Accreditation Pillars and Safeguards
- Foundational Focus Areas ([06:22])
- Regulatory compliance & monitoring: Adapting to changing laws.
- Contract clarity, data/privacy protection, scalability.
- Qualified personnel & ethical conduct: Involvement of clinicians is mandatory.
- Clinical appropriateness: Tools must suit medical—not just technical—contexts.
- Analogy:
- In contrast to prescription drugs, AI tools currently face less oversight. “If we said they have a thousand drugs...we’d go, maybe somebody outside the organization needs to be looking at these things.” ([07:22])
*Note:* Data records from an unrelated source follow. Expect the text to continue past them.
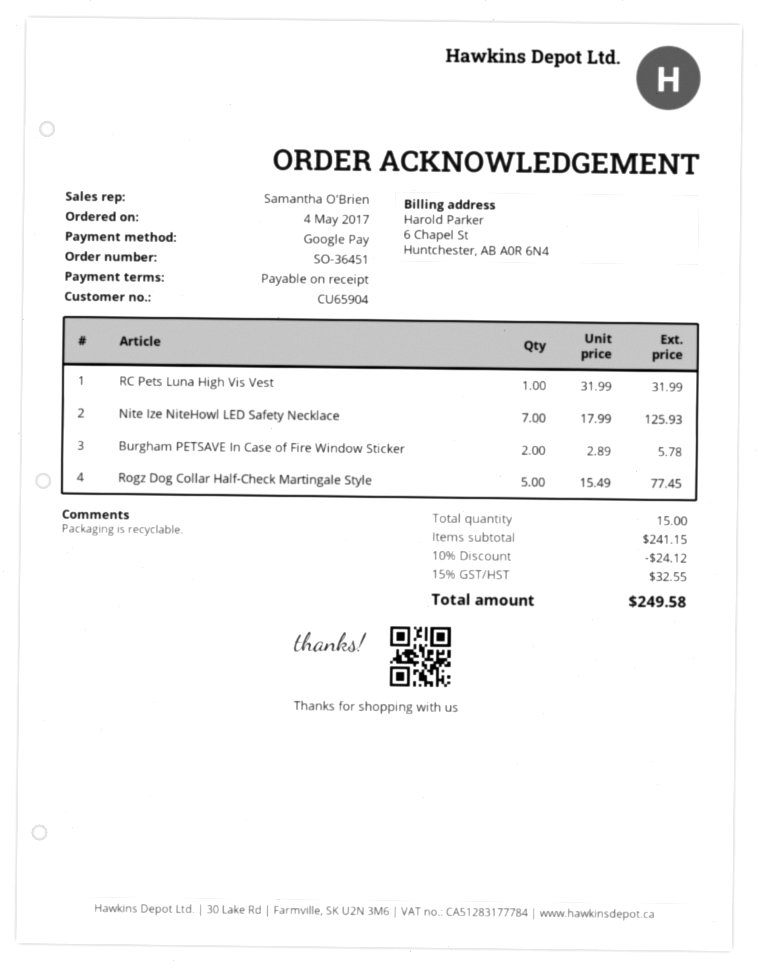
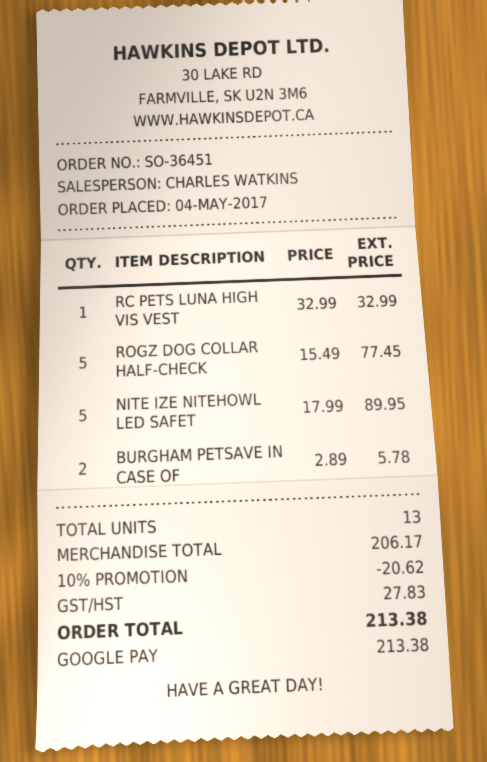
sales rep: Samantha O'Brien -> CHARLES WATKINS
RC Pets Luna High Vis Vest: 1 x 31.99 = 31.99 -> 1 x 32.99 = 32.99
Nite Ize NiteHowl LED Safety Necklace: 7 x 17.99 = 125.93 -> 5 x 17.99 = 89.95
total quantity: 15 -> 13
subtotal: 241.15 -> 206.17
discount: 10% = 24.12 -> 10% = 20.62
tax: 32.55 -> 27.83
total: 249.58 -> 213.38

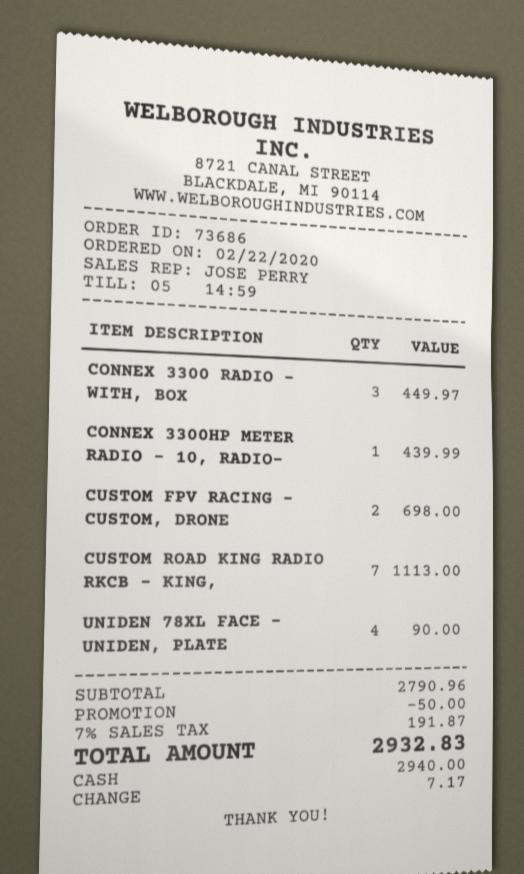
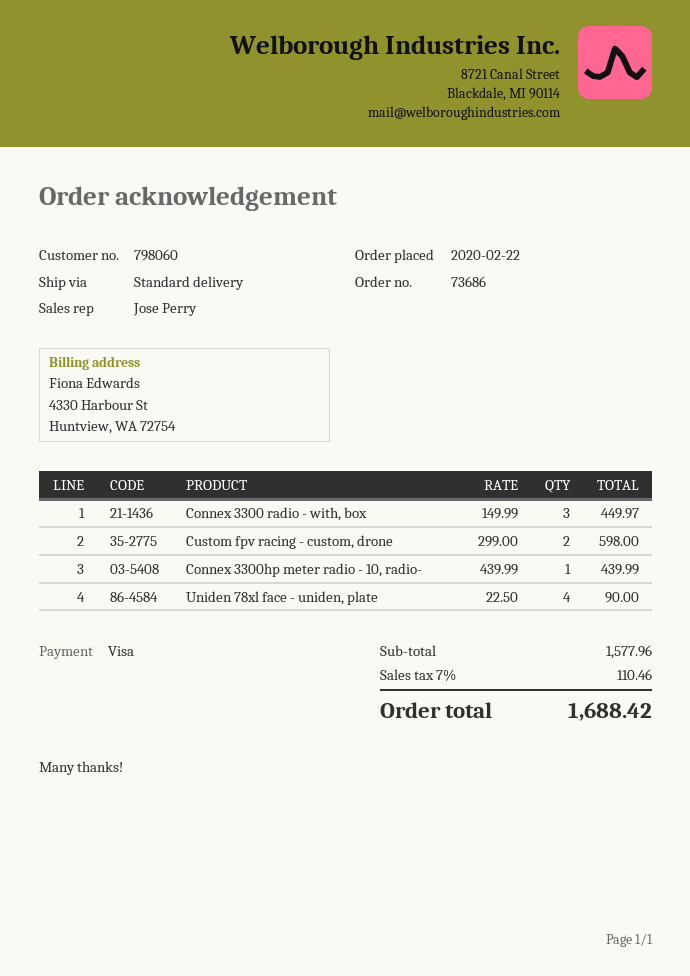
payment method: cash -> Visa
CUSTOM FPV RACING - CUSTOM, DRONE: 2 for 698.00 -> 2 for 598.00
CUSTOM ROAD KING RADIO RKCB - KING,: 7 for 1113.00 -> none
subtotal: 2790.96 -> 1577.96
discount: 50.00 -> none
tax: 7% = 191.87 -> 7% = 110.46
total: 2932.83 -> 1688.42

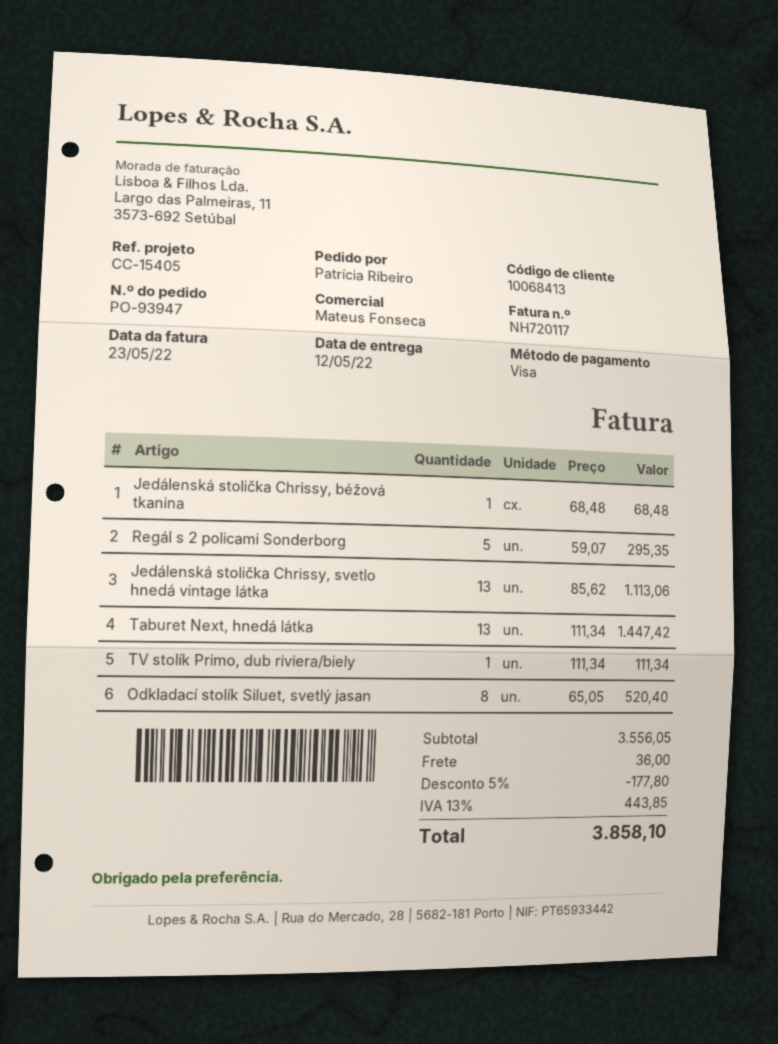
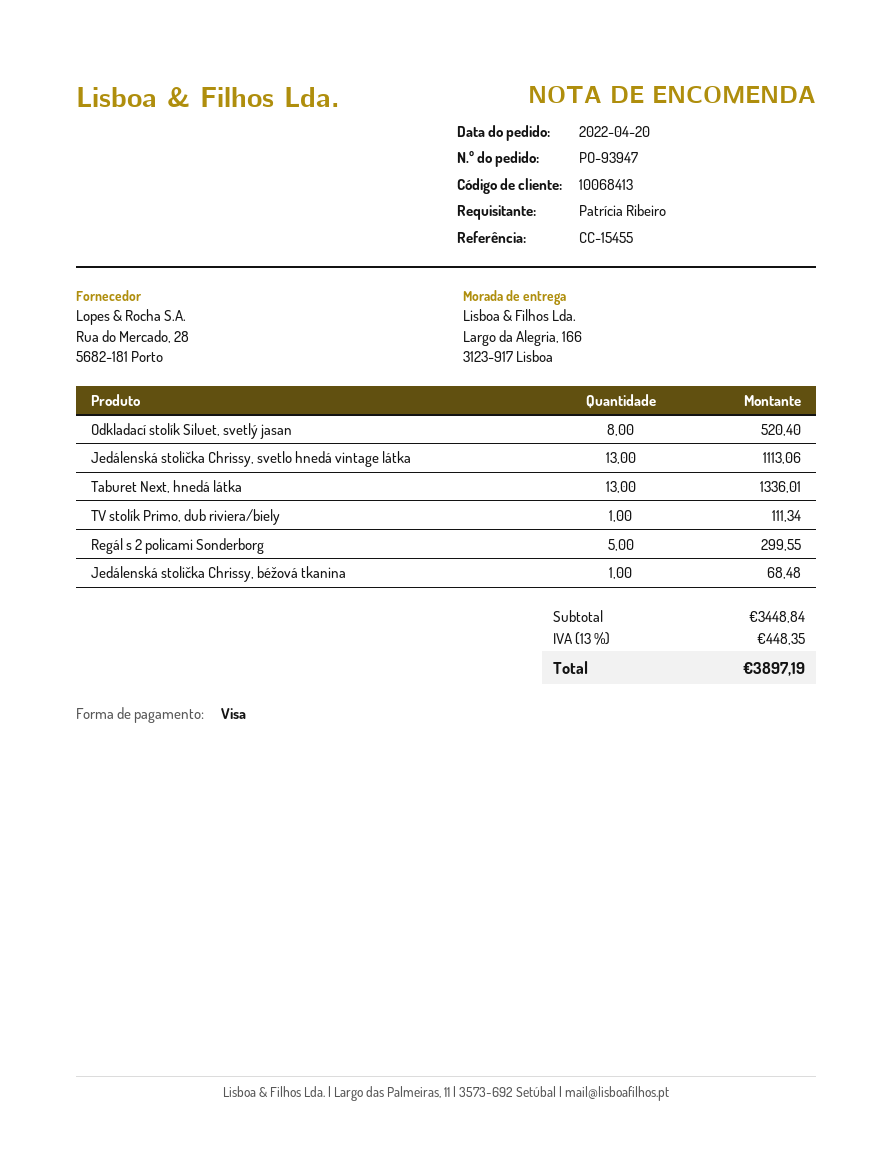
reference: CC-15405 -> CC-15455
Regál s 2 policami Sonderborg: 5 for 295.35 -> 5 for 299.55
Taburet Next, hnedá látka: 13 for 1447.42 -> 13 for 1336.01
subtotal: 3556.05 -> 3448.84
discount: 5% = 177.80 -> none
shipping: 36.00 -> none
tax: 13% = 443.85 -> 13% = 448.35
total: 3858.10 -> 3897.19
Regulation vs. Voluntary Accreditation
- Patchwork Regulations, Federal Vacuums ([09:01])
- Different states have variable requirements, but vendors operate across state lines. Federal oversight is inconsistent post-administration change.
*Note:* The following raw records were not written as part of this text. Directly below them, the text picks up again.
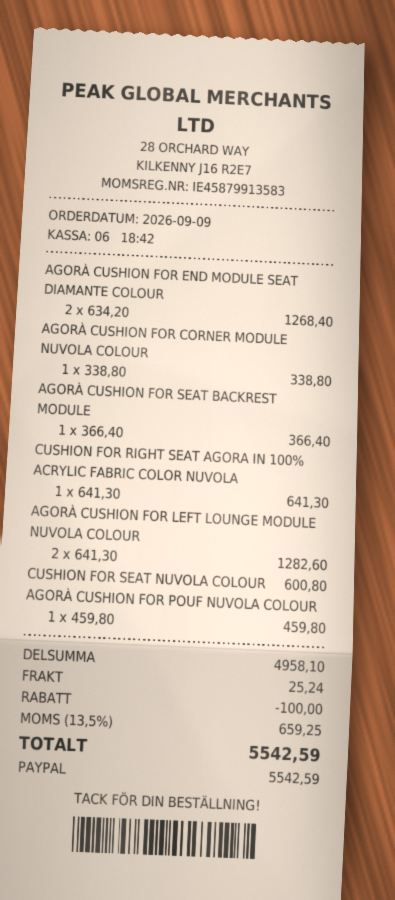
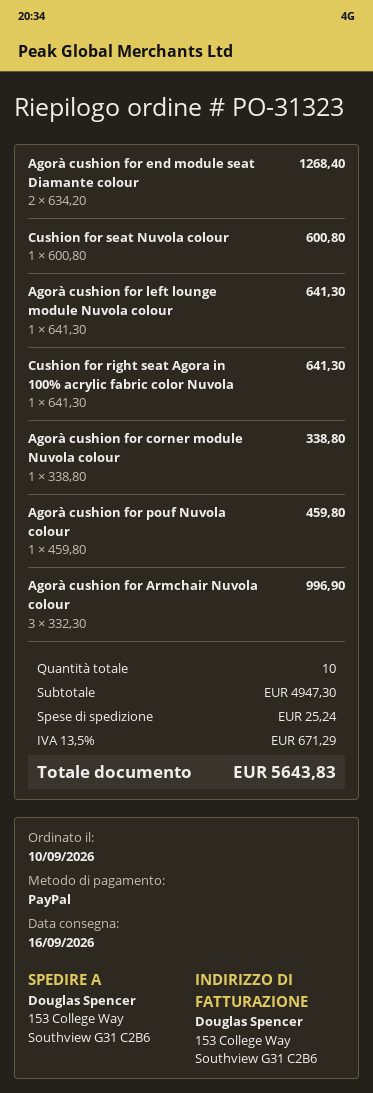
order date: 2026-09-09 -> 2026-09-10
AGORÀ CUSHION FOR SEAT BACKREST MODULE: 1 x 366.40 = 366.40 -> none
AGORÀ CUSHION FOR LEFT LOUNGE MODULE NUVOLA COLOUR: 2 x 641.30 = 1282.60 -> 1 x 641.30 = 641.30
Agorà cushion for Armchair Nuvola colour: none -> 3 x 332.30 = 996.90
subtotal: 4958.10 -> 4947.30
discount: 100.00 -> none
tax: 13.5% = 659.25 -> 13.5% = 671.29
total: 5542.59 -> 5643.83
- “There’s actually more regulatory oversight for the hospital cafeteria than there is for the hospital AI program.” — Dr. Griffin ([09:55])
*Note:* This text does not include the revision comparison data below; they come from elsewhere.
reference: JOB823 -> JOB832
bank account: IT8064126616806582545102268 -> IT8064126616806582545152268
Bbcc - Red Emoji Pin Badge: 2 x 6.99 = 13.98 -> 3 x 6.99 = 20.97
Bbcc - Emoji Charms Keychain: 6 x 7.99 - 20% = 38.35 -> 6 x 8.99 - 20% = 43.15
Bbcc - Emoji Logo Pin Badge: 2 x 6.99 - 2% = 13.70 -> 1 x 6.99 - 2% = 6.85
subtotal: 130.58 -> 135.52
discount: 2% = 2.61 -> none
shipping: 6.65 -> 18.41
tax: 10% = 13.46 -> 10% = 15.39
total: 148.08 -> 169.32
- Accreditation’s Flexibility: ([11:21])
- “Accreditation actually has the ability to change and move along with a rapidly changing care environment.”
- Voluntary nature allows innovation but installs crucial, credible checks.
Promoting Safe and Scalable Innovation
- Guardrails Enable Speed ([11:21])
- Dr. Griffin compares it to F1 racing: “You actually need some controls if you’re going to go fast.”
- Fostering Trust in Vendor Selection ([13:11])
- As healthcare organizations consider new vendors, accreditation becomes a requirement for trust and stability.
- “If it’s four guys in a garage, they could go out of business next week, or mom could kick them out of the garage, and then they suddenly don’t even have an office.”
The Human Analogy—Credentialing AI
- Memorable Analogy ([14:09]):
- “Think of anything you’re asking AI to do in healthcare and imagine it’s a person doing the same thing. You’d want to know who Larry is before he’s in the exam room, right? So, there’s a credentialing analogy here for when you bring something into your system. Is it trained, is it qualified, is it doing the job that you expect and who’s going to keep an eye on it until you trust it?”
- Training and Onboarding Risks:
- Not all healthcare organizations are providing sufficient AI training; risks include data errors and negative patient outcomes.
Notable Quotes & Memorable Moments
- On difference between saying and doing (QUALITY):
- “Saying you’re following best practices is like saying you’re gonna make a New Year’s resolution … in healthcare, just doing our best has never been good enough.” [03:40]
- On regulations vs. cafeteria oversight:
- “There’s actually more regulatory oversight for the hospital cafeteria than there is for the hospital AI program.” [09:55]
- On controls for innovation:
- “If you look at F1 drivers doing over 200 miles an hour in a car, they do wear a seatbelt. You actually need some controls if you’re going to go fast.” [11:21]
- On the garage start-up risk:
- “If it’s four guys in a garage, they could go out of business next week, or mom could kick them out of the garage, and then they suddenly don’t even have an office.” [13:33]
- The ‘Larry’ analogy:
- “If you went into the doctor’s office today and they said, Larry is going to come into the office...it’s a very natural question to say, well, who’s Larry?” [14:09]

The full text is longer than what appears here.